Young began working with voter registration and voter education projects while working for the National Council of Churches where he worked with King.
A former executive director of the SCLC, Young won a seat in Congress in 1972 and, four years later, President Jimmy Carter named him ambassador to the United Nations. In 1981, Young won election as mayor of Atlanta and served two terms.
He later spearheaded Atlanta’s successful bid for the 1996 Olympics.
Young differs with Rep. John Lewis, his civil rights contemporary, on the legitimacy of Donald Trump’s presidency.
“We lost. it wasn’t the Russians,” Young said. “I’m not happy about it but Trump understood the needs of the unemployed and the fears of people who blamed all their problems on terrorism and the lack of jobs. People bought into his version because we didn’t give them another version.”
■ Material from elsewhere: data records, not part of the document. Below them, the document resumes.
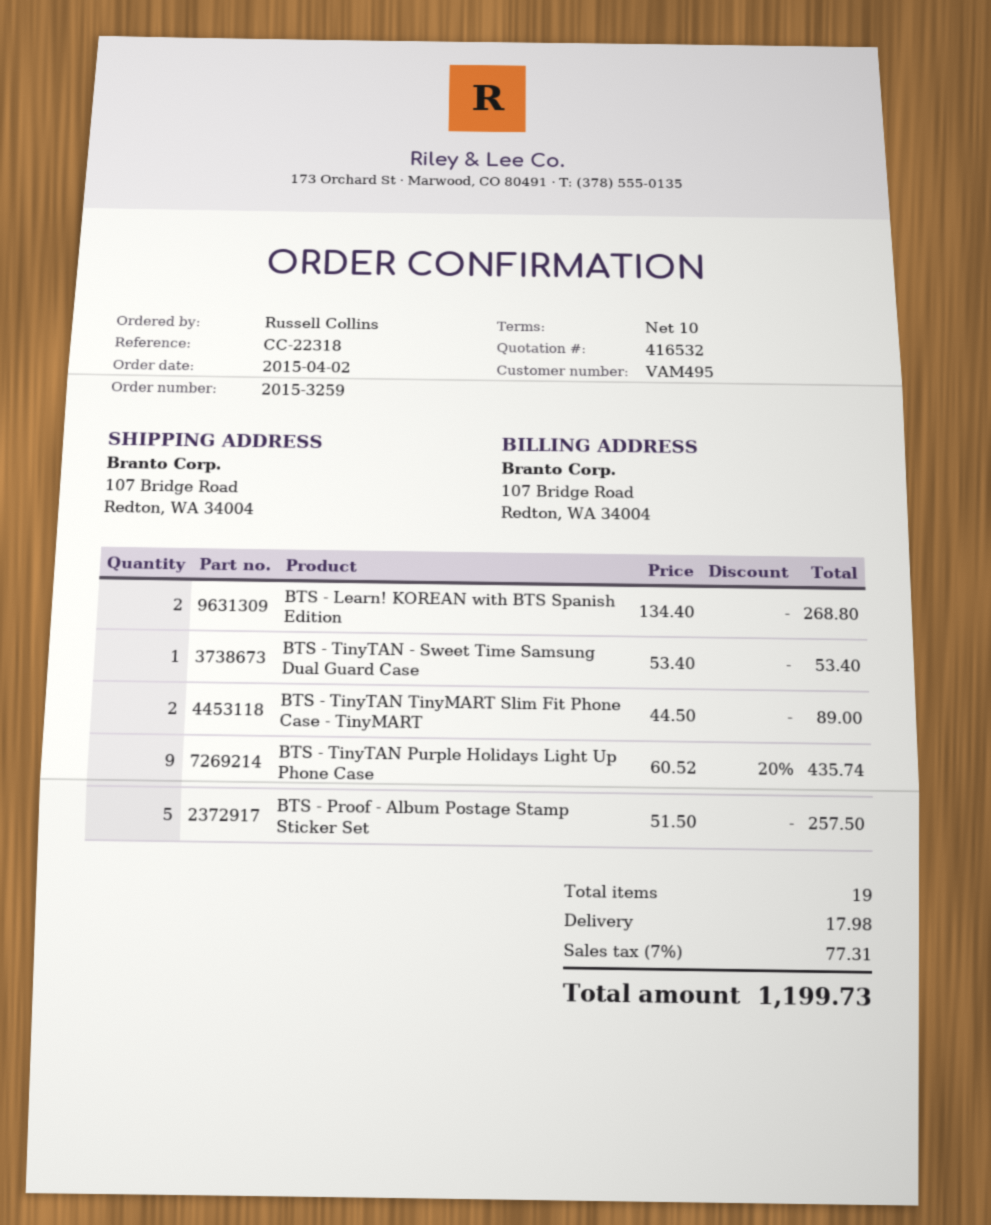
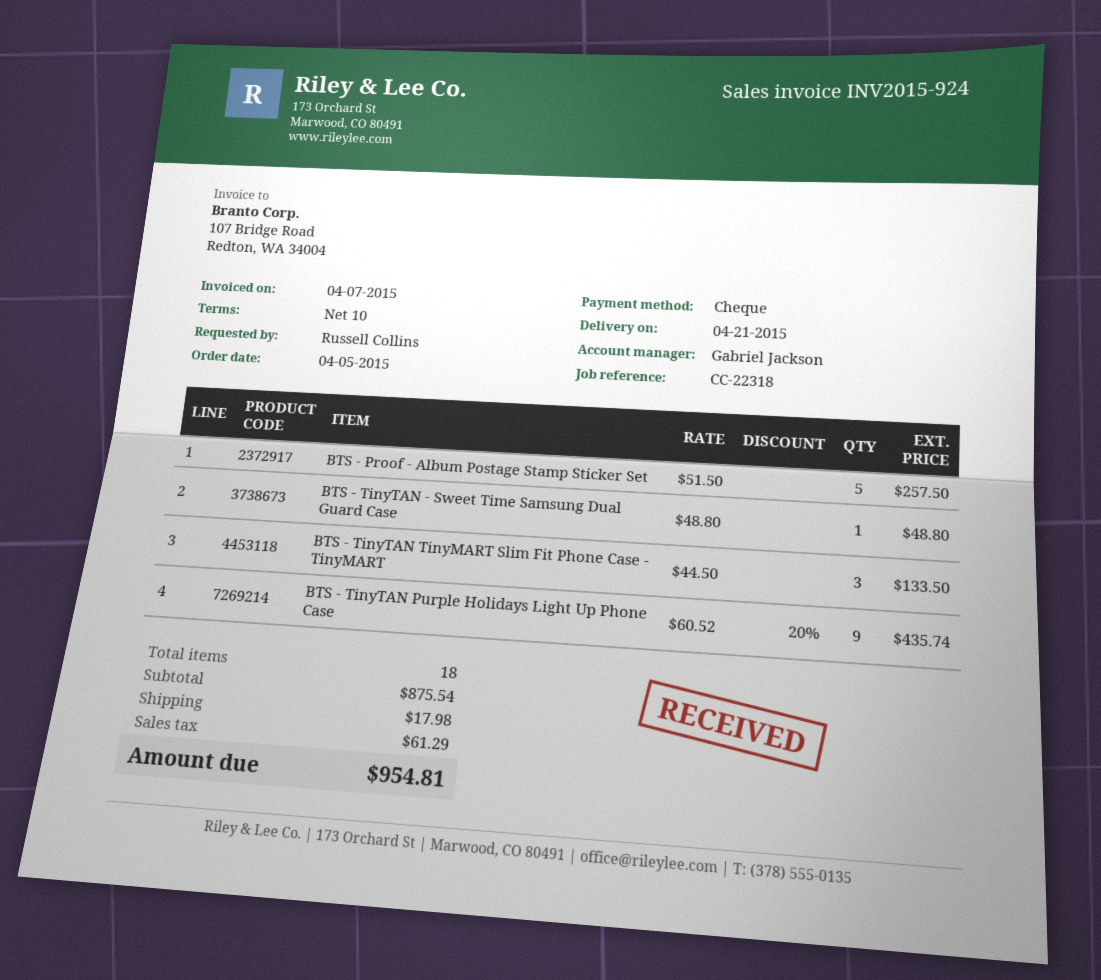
order date: 2015-04-02 -> 2015-04-05
BTS - Learn! KOREAN with BTS Spanish Edition: 2 x 134.40 = 268.80 -> none
BTS - TinyTAN - Sweet Time Samsung Dual Guard Case: 1 x 53.40 = 53.40 -> 1 x 48.80 = 48.80
BTS - TinyTAN TinyMART Slim Fit Phone Case - TinyMART: 2 x 44.50 = 89.00 -> 3 x 44.50 = 133.50
total quantity: 19 -> 18
tax: 77.31 -> 61.29
total: 1199.73 -> 954.81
For instance, Young said there’s a myth that Korea stole all of the steel industry jobs. However, he said a visit to Korea and the steel industry revealed that very few people work in the industry.
“Machines [are] what took the jobs,” Young said.
He also noted that white men, much more so than blacks, have been the biggest losers in the American economy and Congress bears a lot of the blame.
“You have half of the people in Congress bragging that they don’t have passports,” he said. “How are you going to run the world? The business community is operating in a global economy while Congress is still thinking about a national economy.
“Black people are secure enough to hold their own now,” Young said. “I was at a football game in Alabama and they don’t even let the white players toss the coin anymore.
“White leadership hasn’t served white men too well,” he said. “They’ve blamed their condition on Obama. He gave them health care but they wouldn’t take it because they wanted guns. Guns aren’t helping them with their illnesses.”
Young praised Carter, Lyndon B. Johnson and John F. Kennedy as great presidents.
He said Carter refused to comprise the lives of Americans to go to war even though it meant losing re-election. Johnson, he said, got what he wanted from King and others in the civil rights movement but gave what black leaders needed, while Kennedy also did his part.
As for Barack Obama, the nation’s first African-American president, Young said time will eventually place Obama among the greats.
“Obama, virtually miraculous, changed the world for everyone,” Young said. “The world was really messed up when he took over. We were involved in two or three wars; the economy was crashing and our health situation had totally deteriorated while the auto industry had just about collapsed.
“Not only did Obama straighten all of that out, he did it with everyone working against him,” he said. “Obama will go down as truly one of the great ones.”